**The problem:**
Below are lines of data; count those that contain "приложение" and give the total alone.

(Beginning of Extracted data)

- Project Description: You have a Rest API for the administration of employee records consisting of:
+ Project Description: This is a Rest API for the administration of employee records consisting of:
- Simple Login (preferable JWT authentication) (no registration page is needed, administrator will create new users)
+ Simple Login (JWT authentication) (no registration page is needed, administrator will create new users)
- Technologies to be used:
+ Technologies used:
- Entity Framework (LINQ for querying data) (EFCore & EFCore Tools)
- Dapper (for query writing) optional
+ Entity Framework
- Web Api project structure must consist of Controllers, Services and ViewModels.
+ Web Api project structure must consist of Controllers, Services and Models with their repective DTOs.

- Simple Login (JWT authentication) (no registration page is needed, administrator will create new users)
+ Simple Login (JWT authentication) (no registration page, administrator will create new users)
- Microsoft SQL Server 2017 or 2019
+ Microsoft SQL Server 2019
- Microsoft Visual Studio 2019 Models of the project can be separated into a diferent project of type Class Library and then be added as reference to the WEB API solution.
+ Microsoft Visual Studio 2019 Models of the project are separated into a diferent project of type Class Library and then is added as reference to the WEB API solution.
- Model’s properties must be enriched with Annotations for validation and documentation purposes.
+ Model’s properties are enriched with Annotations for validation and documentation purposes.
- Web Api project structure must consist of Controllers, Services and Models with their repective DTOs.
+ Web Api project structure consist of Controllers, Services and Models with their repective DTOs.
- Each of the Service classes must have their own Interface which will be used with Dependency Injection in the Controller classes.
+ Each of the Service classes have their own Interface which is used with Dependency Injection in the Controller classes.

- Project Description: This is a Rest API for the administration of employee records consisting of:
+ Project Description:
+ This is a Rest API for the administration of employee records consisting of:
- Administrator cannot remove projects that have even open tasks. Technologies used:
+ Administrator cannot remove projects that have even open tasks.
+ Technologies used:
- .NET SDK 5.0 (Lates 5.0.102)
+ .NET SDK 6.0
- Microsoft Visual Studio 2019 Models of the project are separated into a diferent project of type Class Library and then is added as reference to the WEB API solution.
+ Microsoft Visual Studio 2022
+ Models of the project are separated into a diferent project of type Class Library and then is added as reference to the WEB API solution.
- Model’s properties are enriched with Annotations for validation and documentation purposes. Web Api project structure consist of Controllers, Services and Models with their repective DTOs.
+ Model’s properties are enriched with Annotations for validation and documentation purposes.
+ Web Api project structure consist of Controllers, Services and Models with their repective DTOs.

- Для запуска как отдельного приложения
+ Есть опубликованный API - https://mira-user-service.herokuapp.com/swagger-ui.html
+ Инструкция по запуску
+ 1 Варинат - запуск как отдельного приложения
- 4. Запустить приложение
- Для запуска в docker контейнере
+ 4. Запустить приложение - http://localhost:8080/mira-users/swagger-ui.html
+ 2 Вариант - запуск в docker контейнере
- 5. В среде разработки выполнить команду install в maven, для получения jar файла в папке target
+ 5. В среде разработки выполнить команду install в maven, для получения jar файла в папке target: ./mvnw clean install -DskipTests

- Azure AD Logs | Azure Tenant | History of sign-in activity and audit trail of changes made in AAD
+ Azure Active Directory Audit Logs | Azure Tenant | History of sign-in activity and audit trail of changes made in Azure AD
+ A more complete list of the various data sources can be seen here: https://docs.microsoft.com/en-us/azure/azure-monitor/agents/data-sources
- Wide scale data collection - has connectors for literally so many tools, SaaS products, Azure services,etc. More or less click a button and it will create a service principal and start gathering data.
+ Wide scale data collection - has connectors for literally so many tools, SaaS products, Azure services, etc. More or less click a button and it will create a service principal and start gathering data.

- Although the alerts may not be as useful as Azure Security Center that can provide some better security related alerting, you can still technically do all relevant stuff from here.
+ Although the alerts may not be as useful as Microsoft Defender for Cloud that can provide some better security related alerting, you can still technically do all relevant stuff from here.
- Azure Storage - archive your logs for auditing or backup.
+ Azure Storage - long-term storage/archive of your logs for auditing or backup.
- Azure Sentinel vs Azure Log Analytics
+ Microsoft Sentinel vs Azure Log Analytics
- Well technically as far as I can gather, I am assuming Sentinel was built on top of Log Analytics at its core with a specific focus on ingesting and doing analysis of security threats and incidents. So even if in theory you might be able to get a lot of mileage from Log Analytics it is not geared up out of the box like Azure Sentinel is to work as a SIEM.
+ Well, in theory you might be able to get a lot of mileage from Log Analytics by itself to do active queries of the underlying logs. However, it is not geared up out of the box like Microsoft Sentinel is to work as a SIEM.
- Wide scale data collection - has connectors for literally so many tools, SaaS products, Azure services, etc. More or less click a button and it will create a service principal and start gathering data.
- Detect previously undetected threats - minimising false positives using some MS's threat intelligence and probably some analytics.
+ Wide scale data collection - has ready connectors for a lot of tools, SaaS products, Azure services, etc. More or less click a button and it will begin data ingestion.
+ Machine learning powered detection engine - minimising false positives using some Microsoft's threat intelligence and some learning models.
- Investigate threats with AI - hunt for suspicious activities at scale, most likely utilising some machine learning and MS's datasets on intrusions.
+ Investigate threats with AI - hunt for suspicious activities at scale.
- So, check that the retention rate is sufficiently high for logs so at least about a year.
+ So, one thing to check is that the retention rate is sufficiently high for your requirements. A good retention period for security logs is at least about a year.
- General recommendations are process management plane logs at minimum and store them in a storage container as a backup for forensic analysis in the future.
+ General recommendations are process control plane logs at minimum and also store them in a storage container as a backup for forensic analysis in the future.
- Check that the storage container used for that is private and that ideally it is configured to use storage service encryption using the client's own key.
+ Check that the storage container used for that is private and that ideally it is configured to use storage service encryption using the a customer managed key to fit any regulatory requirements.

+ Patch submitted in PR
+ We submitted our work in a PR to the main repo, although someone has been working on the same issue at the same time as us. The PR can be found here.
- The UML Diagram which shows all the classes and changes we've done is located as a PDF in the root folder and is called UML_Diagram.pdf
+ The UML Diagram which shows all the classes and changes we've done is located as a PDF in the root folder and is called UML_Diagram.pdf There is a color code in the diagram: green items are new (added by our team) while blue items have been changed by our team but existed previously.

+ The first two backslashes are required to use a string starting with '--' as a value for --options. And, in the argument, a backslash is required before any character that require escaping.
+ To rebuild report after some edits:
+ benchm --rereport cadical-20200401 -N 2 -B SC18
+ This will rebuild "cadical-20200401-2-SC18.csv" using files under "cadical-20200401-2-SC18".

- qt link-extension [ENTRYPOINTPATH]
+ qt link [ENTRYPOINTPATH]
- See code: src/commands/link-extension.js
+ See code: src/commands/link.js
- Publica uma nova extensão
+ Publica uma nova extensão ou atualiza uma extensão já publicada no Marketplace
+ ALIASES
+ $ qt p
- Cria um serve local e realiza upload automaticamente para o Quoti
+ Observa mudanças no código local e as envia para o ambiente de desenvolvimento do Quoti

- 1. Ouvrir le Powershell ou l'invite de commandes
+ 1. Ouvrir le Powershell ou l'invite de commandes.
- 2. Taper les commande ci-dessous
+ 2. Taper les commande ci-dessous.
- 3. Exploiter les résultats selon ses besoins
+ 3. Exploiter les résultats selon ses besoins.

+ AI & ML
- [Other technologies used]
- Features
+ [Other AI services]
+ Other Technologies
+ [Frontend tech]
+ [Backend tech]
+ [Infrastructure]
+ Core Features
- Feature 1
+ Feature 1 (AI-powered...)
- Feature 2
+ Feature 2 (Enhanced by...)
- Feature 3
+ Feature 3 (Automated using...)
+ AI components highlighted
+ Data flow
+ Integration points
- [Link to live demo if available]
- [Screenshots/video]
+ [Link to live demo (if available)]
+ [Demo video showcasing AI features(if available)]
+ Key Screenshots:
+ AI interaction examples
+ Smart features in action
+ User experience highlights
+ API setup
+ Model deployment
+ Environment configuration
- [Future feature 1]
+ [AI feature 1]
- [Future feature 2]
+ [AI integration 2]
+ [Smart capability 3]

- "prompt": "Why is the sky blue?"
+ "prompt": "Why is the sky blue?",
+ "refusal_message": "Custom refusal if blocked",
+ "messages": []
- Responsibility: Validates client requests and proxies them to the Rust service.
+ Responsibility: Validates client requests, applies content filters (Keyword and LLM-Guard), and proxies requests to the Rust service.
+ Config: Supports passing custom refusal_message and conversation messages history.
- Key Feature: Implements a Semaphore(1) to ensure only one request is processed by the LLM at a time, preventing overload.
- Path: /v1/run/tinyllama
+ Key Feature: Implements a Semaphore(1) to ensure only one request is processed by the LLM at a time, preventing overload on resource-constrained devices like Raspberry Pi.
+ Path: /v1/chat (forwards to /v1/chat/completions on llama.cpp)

(End of Extracted data)

**Written answer:**
2